Klaus Frahm German, b. 1953



The term ‘Grey Area’ refers to an undefined situation or legally ambiguous zone, and also to the Zone System that Ansel Adams developed for measuring tonal ranges in analog black and white photography. Klaus Frahm’s work from Grauzone – Grey Area (1981-1996) explores both of these possibilities. The photographs, made in the tradition of large format film, celebrate the high art of photography through a patient analysis of Frahm's subject, "St. Pauli"; An old quarter of Hamburg commonly connected with the harbor and the red light district along the "Reeperbahn."


Years before starting his project in 1980, Frahm accompanied a friend who was in charge of an insurance company collecting monthly money for people's burials, a common practice at that time for poorer people. The regular access to many different homes made a strong impression upon him and with this in mind, Frahm began to take photos of dilapidated houses, barren backyards, and crumbling firewalls, which hadn't seen paint for many years, occasionally with the presence of inhabitants.


Often the photographs appear like scenery for the theatre or a film, as if the actors had just left or eventually might appear. But the absence of people never feels strange or alien as they are always present in symbolic visual elements. The fidelity of large format photography allows the eye to wander around the image and discover minute details.


To capture and preserve a vanishing world soon to be forgotten is an important motif throughout Frahm's work, while always trying to distill each space’s inner humanity. Occasionally we see old inscriptions, then backyards or voids with firewalls, scars left behind by demolition or bombs and soon to be painted over or used to build new and better homes. For Frahm, this had to be delicately documented while observing the poetic qualities within.


Looking at the photographs, one might feel like a witness to the post-war era more than the 1980s. Frahm, it seems, is trying to take us back to a time of transition. The recording of history and our collective memory, inherent qualities of the photographic medium, are also enduring themes of his later works from Grauzone, always made through subjective and sensitive documentation.


In the 1990s, when Frahm returned to his project, his fears from a decade prior had become true. Many traces of the past had been erased and lost forever. The loss inspired a change of focus from the living quarters and backyards, to the sideshow of St. Pauli among the Reeperbahn and adjacent streets. The cracks forming from both social and architectural friction which were visible before were even more evident now. A warm and sometimes nostalgic atmosphere embedded in the images of domestic life behind the scenes changed to cold, bright light on the main stage, the Reeperbahn. The marketing aesthetics of sex and fantasy is now the dominant visual theme of later photographs.



Within Frahm’s project, we find hybrid elements of Humanist street photography and the documentary style of concerned photographers, as well as the influence of Urban Landscape and New Topographics work. Each genre only applies in part, but parallels with historical and contemporary photographers can be seen. Along with Walker Evans, Frahm sites inspiration from Georg Koppmann, who like Atget in Paris, went out to photograph the historical areas of Hamburg in the 19th century.

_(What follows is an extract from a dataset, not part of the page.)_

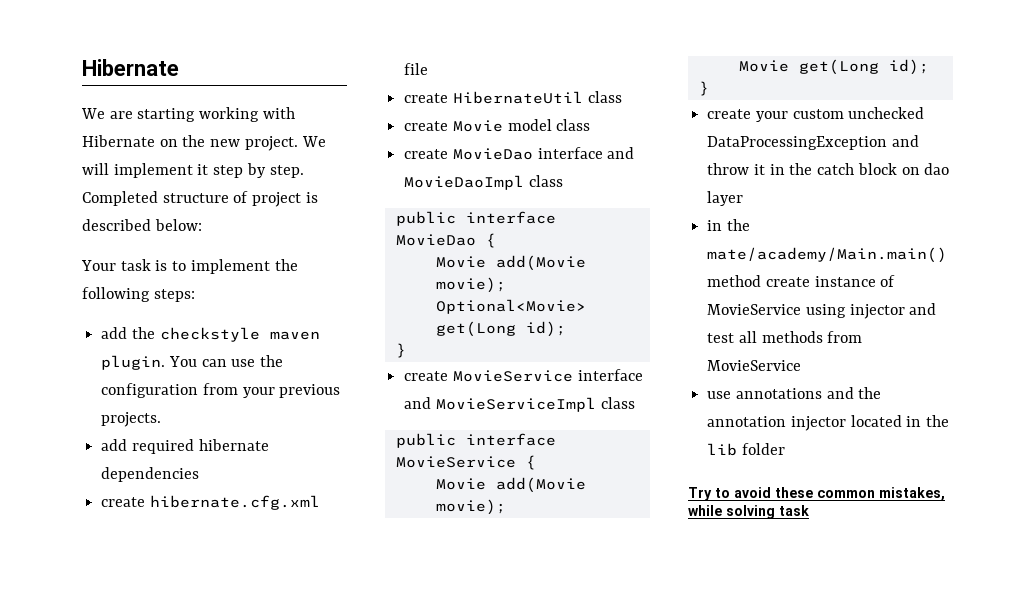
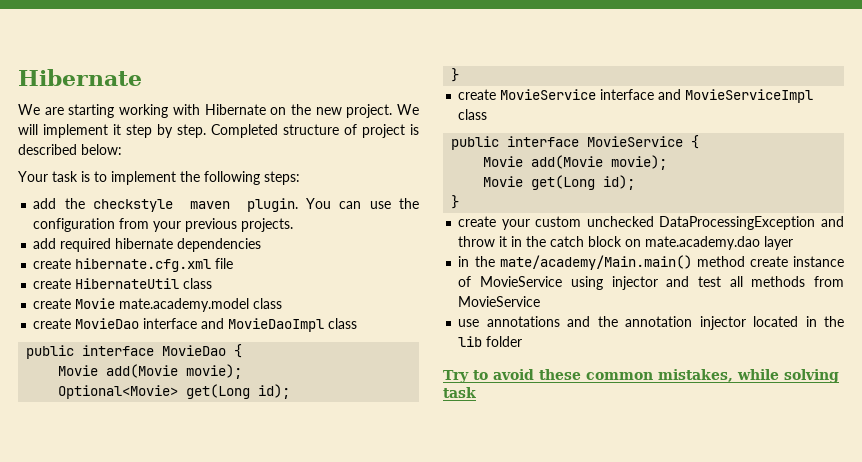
[507,119,552,131] model -> [119,298,250,312] mate.academy.model
[924,163,950,175] dao -> [645,236,761,250] mate.academy.dao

These were the early years of photography and the owners often proudly presented themselves in front of their homes, acutely aware of their special moment. They would probably also buy a print.


Frahm sought a similar challenge while trying to compose people within the scenes without directing or staging them. Technically this can be problematic as his vintage lenses require long exposure times, especially in low light. Additionally, the camera requires a set of physical adjustments before the plate can be exposed – meanwhile, the whole situation might have changed. The so-called “Decisive Moment” of spontaneous street photography as practiced by Cartier-Bresson, William Klein, Robert Frank, Lee Friedlander, Gary Winogrand, among many others, used mostly small, handheld 35mm cameras making spontaneous, candid shots possible.


However, the large format process has certain advantages that compensate for its laborious functionality. Frahm was often mistaken for a survey-engineer, with his wooden camera and tripod, hiding under the dark cloth, a setup few people know or understand beyond an occasional movie scene. But this slow pace and natural appearance of working in analog create trust and even collaboration. With another kind of more invasive, immediate tool he might have been received with skepticism, as someone not belonging to this place.


Sometimes it happened that the observer was now observed. While setting up the camera and tripod people were so fascinated that they didn't notice the click of the shutter or having become part of the image. But the main reason for using this tedious technique is the precision of compositional control and resolution, which results in a profound richness of contrast and detail. The camera firmly on the tripod, removed from the eye, is prepared for the right moment. The Flâneur seldom has an aim, only to discover beauty in the profane, when he strolls his path. In Grauzone, Klaus Frahm has taken us along for his walks through a forgotten world, sharing his patient perspective on a fleeting reality.